## YOUR TASK
The entries that follow should be repeated exactly, with no pictures kept.

## DATA FOR REVIEW
******************************

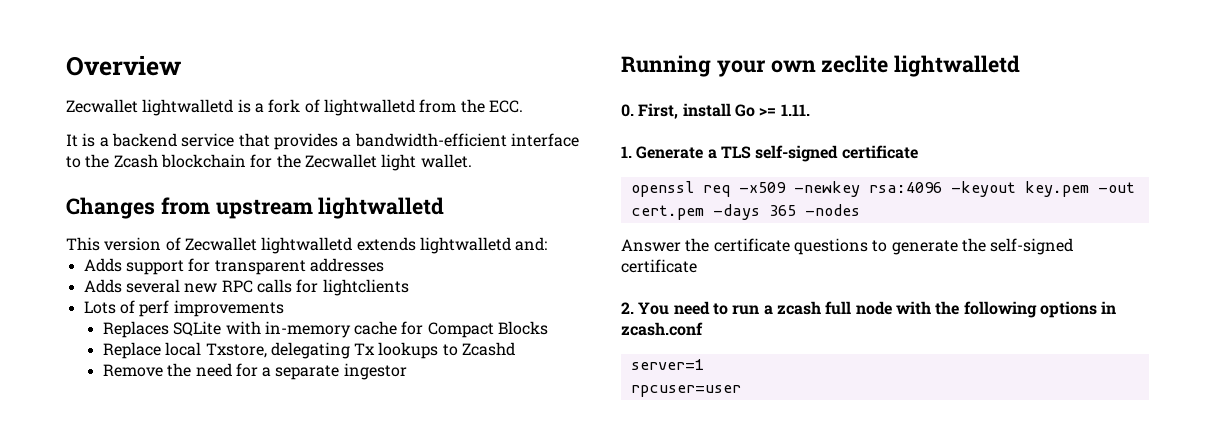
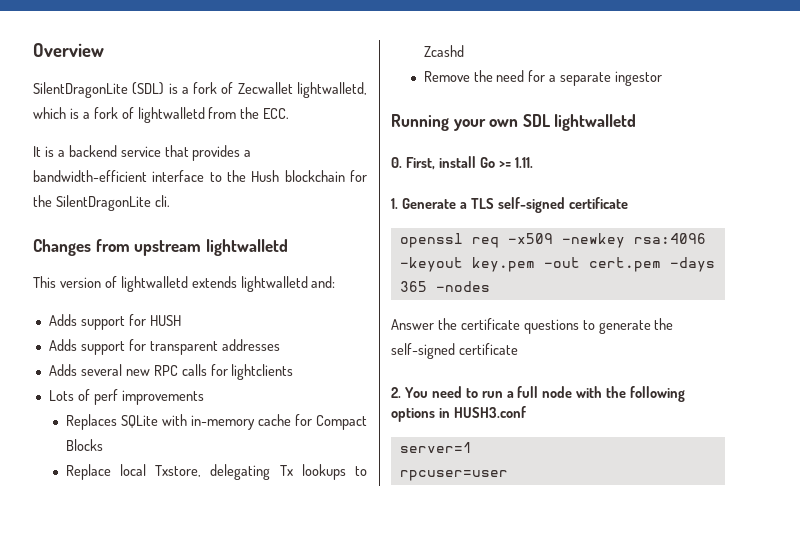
[66,99,234,116] Zecwallet lightwalletd -> [33,82,367,98] [33,107,66,119] SilentDragonLite (SDL) is a fork of Zecwallet lightwalletd, which
[113,154,158,168] Zcash -> [251,170,280,182] Hush
[304,154,472,171] Zecwallet light wallet. -> [55,195,170,211] SilentDragonLite cli.
[184,237,257,251] Zecwallet -> (117, 282) none
(548, 244) none -> [48,314,181,330] // Adds support for HUSH
[821,55,889,73] zeclite -> [522,114,551,127] SDL
[776,301,821,315] zcash -> (514, 394) none
[621,322,703,336] zcash.conf -> [453,406,526,418] HUSH3.conf

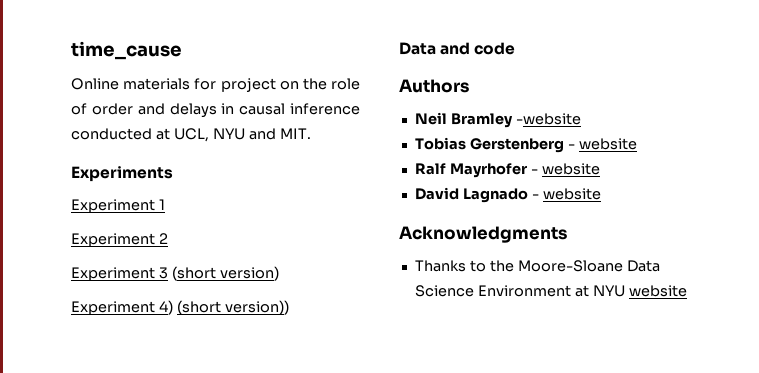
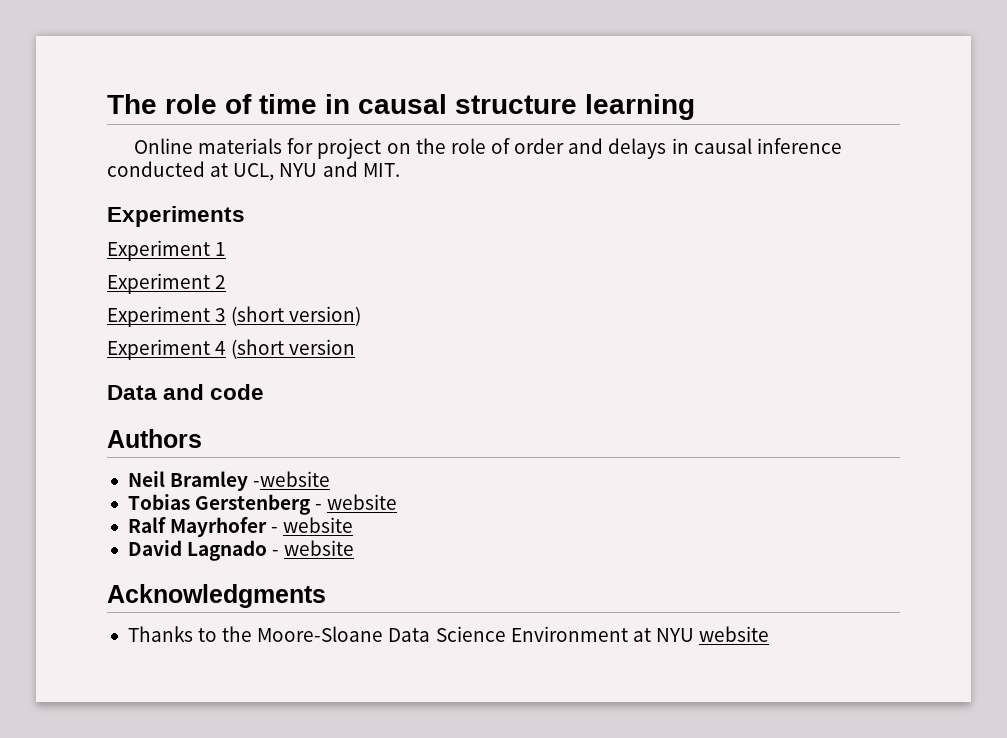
[71,41,182,60] time_cause -> [107,94,695,120] The role of time in causal structure learning
[158,300,289,315] 4) (short version)) -> [215,339,356,359] 4 (short version

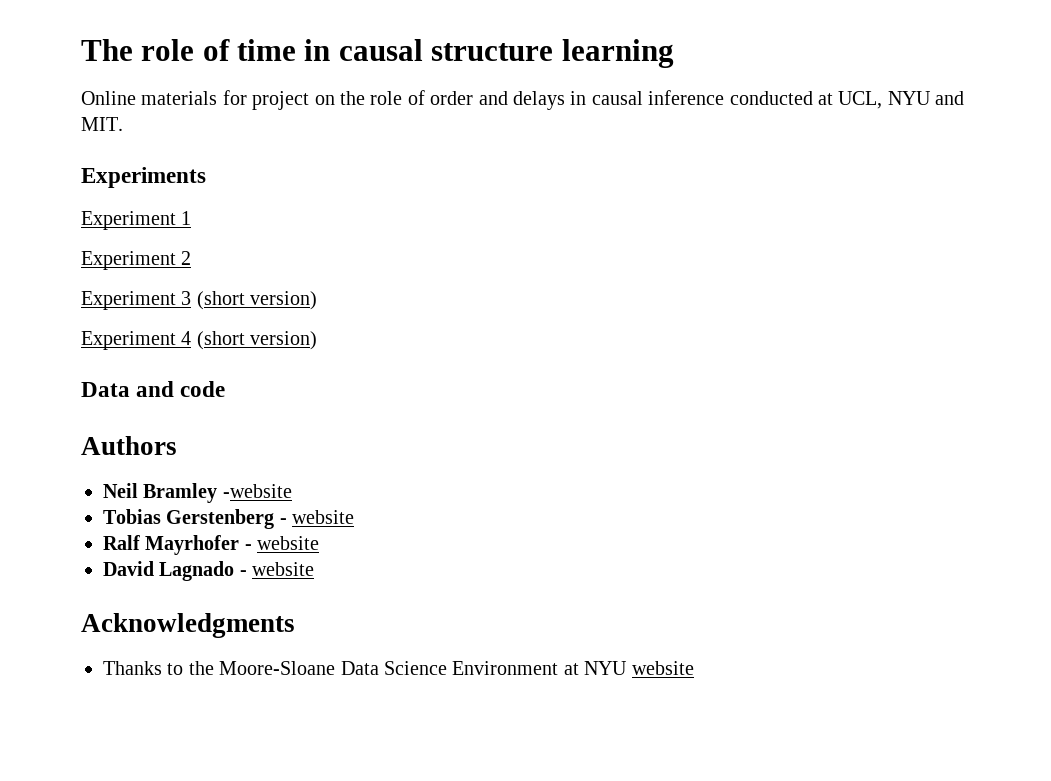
[289,339,356,355] version -> [250,331,318,350] version)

******************************

## TASK OUTPUT
[66,99,234,116] Zecwallet lightwalletd -> [33,82,367,98] [33,107,66,119] SilentDragonLite (SDL) is a fork of Zecwallet lightwalletd, which
[113,154,158,168] Zcash -> [251,170,280,182] Hush
[304,154,472,171] Zecwallet light wallet. -> [55,195,170,211] SilentDragonLite cli.
[184,237,257,251] Zecwallet -> (117, 282) none
(548, 244) none -> [48,314,181,330] // Adds support for HUSH
[821,55,889,73] zeclite -> [522,114,551,127] SDL
[776,301,821,315] zcash -> (514, 394) none
[621,322,703,336] zcash.conf -> [453,406,526,418] HUSH3.conf

[71,41,182,60] time_cause -> [107,94,695,120] The role of time in causal structure learning
[158,300,289,315] 4) (short version)) -> [215,339,356,359] 4 (short version

[289,339,356,355] version -> [250,331,318,350] version)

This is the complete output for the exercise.